Arts & Entertainment

Northern Virginia Art Beat

Psychological Solos

Fall Solos 2009, at the Arlington Arts Center (3550 Wilson Blvd., Arlington). The exhibition runs through Nov. 7. The gallery is open Tuesday – Saturday, from 11 a.m. – 5 p.m. For more details, call 703-248-6800 or visit their web site at www.arlingtonartscenter.org.artbeat

Psychological Solos

Fall Solos 2009, at the Arlington Arts Center (3550 Wilson Blvd., Arlington). The exhibition runs through Nov. 7. The gallery is open Tuesday – Saturday, from 11 a.m. – 5 p.m. For more details, call 703-248-6800 or visit their web site at www.arlingtonartscenter.org.

artbeat

(Photo: Kevin Mellema, News-Press)

Arlington Arts Center features the work of six artists: Christian Benefiel, Jenn Figg, Cynthia Hron, David Page, Roxana Perez-Mendez, and Pamela Phatsimo-Sunstrum. The artists-in-residence exhibition space on the upper floor features Marc Roman’s loosely rendered images of space travel and 1950s UFO hysteria.

South African artist Page has some of the most well executed work in the house. The fit and finish is first rate. It’s also some of the most psychologically disturbing work here. Page presents a collection of seemingly nonsensical objects mostly crafted out of wood and colorful stitched leather.

The real horror happens in the center of the room with a device titled, “Weeble,” after the child’s toy with rocking bases that wobbles, but not fall down. However, this Weeble is no child’s play. A meticulously crafted orange restraint system, with head sock and wire cage helmet, it’s intended to hold a person immobile in total isolation. The attention to detail gives all of Page’s implements an especially sociopathic air, connoting meticulous planing, and deep seated desire.

Across the room, and on the other side of the comfort spectrum, you’ll find the work of Hron. Here we find large-scale charcoal drawings so enticing you have to restrain yourself from reaching out to touch them. Short arching lines operate in unison with the whole to create a soft fur or waving grass-like sense of flow. Two wire frame sculptures occupy the floor space, each with black plastic wire tie downs as hair follicles. It’s an interesting use of materials, but less captivating that the drawings.

Phatsimo-Sunstrum gives us a mythical collection of large-scale drawings featuring young women coming of age. The women, based on depictions of the artist, wear extravagantly feathered costumes which all but consume their physical presence. It’s clearly a mating display by nubile females, yet there are no potential mates.

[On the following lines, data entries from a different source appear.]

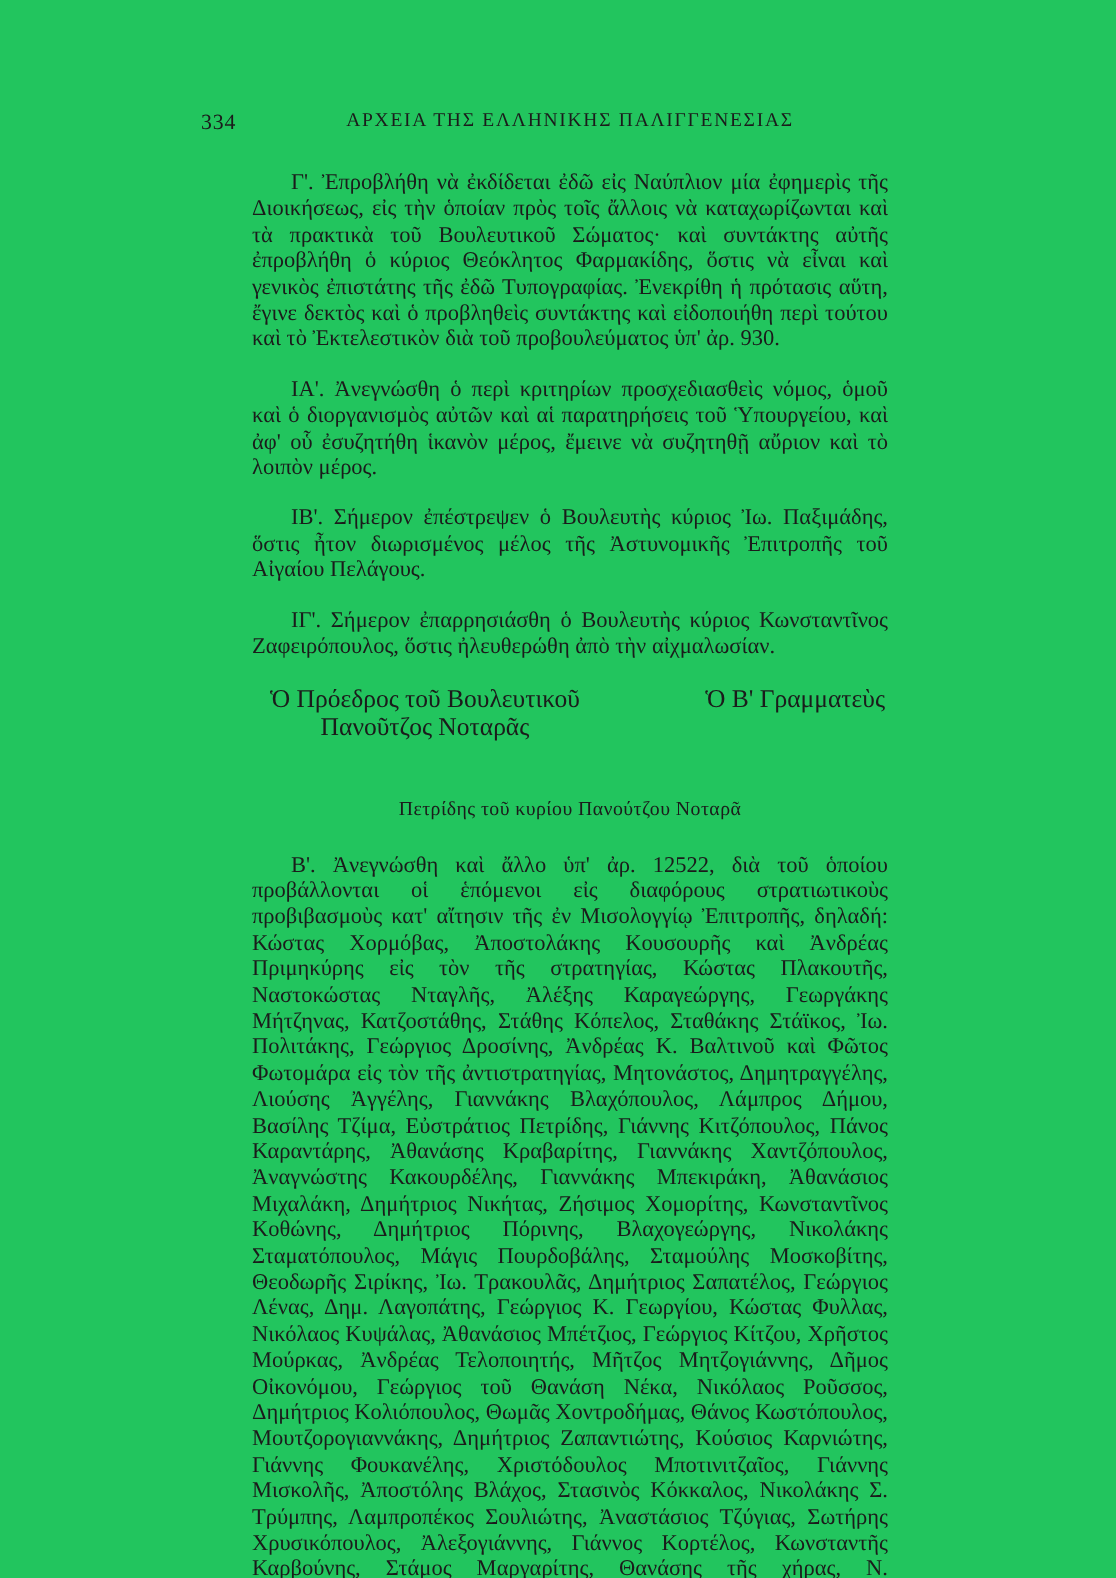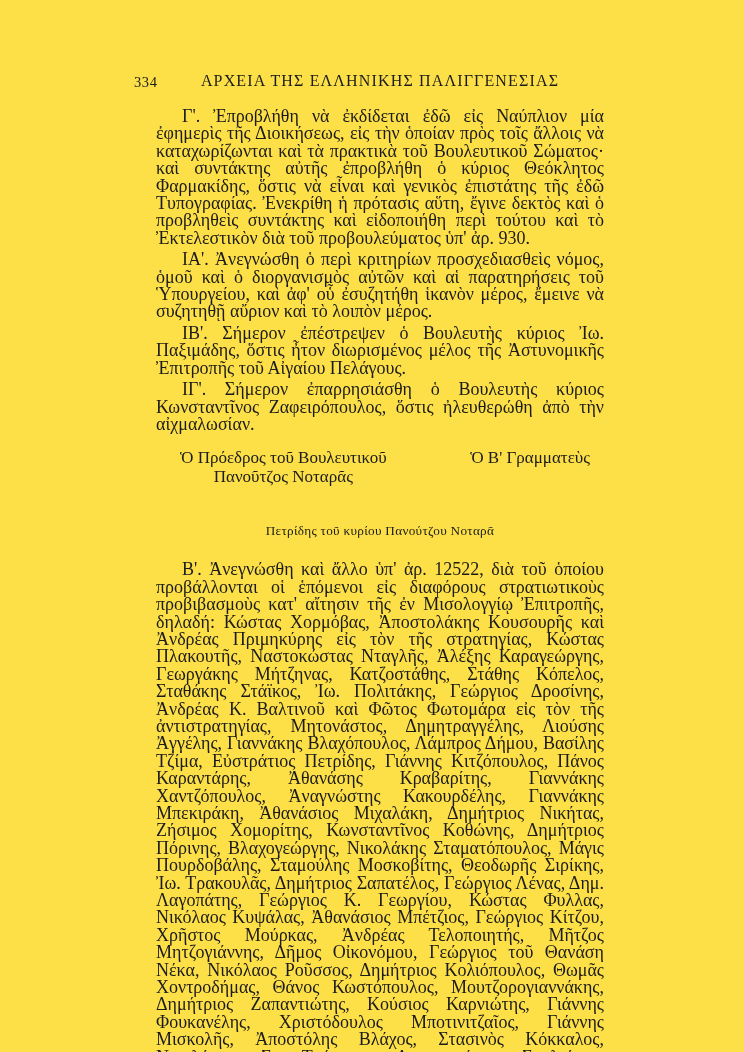"334" .page { background: #fde047 -> #22c55e }
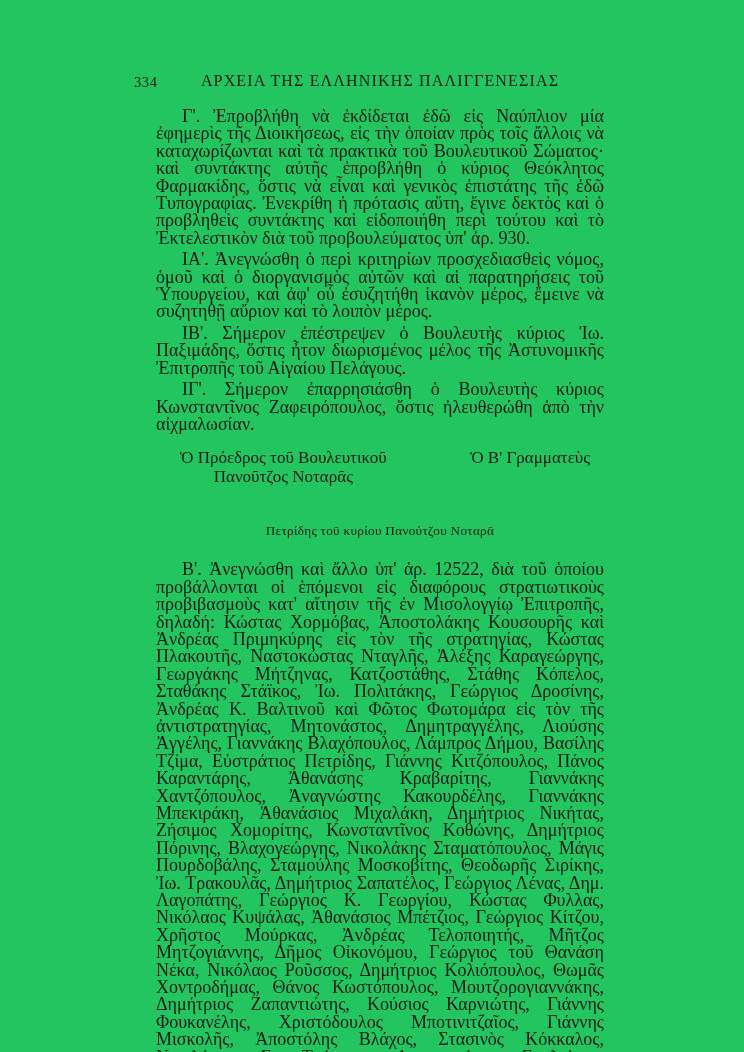"ΑΡΧΕΙΑ ΤΗΣ ΕΛΛΗΝΙΚΗΣ ΠΑΛΙΓΓΕΝΕΣΙΑΣ" .runhead-title { font-size: 16px -> 13px }
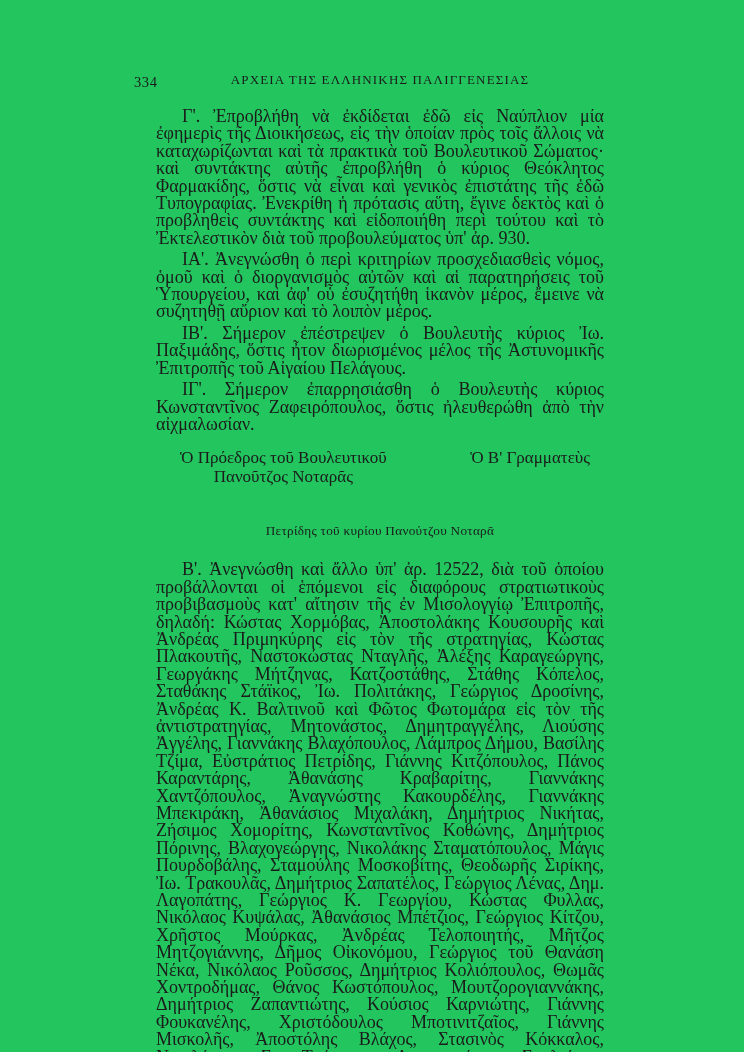"Γ'. Ἐπροβλήθη νὰ ἐκδίδεται ἐδῶ" .para { font-size: 18px -> 15px; margin: 4px -> 16px }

While several drawings are actively sexual for the most part, it’s a theoretical notion. The figures seem to be a part of the landscape, while moving toward a separation from it, as if the fully realized adult self underwent a sort of self-birthing process to reach the next stage of life. These women are aware of the ways of the world, but not fully versed in them. More often than not, it’s the positioning of the feet that convey the figure’s inexperience, which, in effect, gives us a literal manifestation of their psychological “unsure footing” in the world.

This contrasts with the confident mark making in Phatsimo-Sunstrum’s drawing. In some ways, this gives the women a sense of increasing strength and maturity. As if they are at the height of their power, but aren’t experienced enough to know it, or exactly what to do with it.

Roxana Perez-Mendez uses two way mirrors, projected figures in action and models to create hologram like scenes of illegal immigration, and the physical hardships endured along the way.

On the lower level, Christian Benefiel has four sculptures made of iron rebar, air bags, and in one case, wood strips. The works deal with the throw-away society in which we live.

Today, a manufactured object may remain useful for a few years, if that. After it’s broken or unwanted, it’s tossed away, to become garbage for an eternity. It seems especially appropriate that two of his sculptures end in pacifier-like forms at the base, echoing the notion that the objects we purchase are often mere temporary palliatives.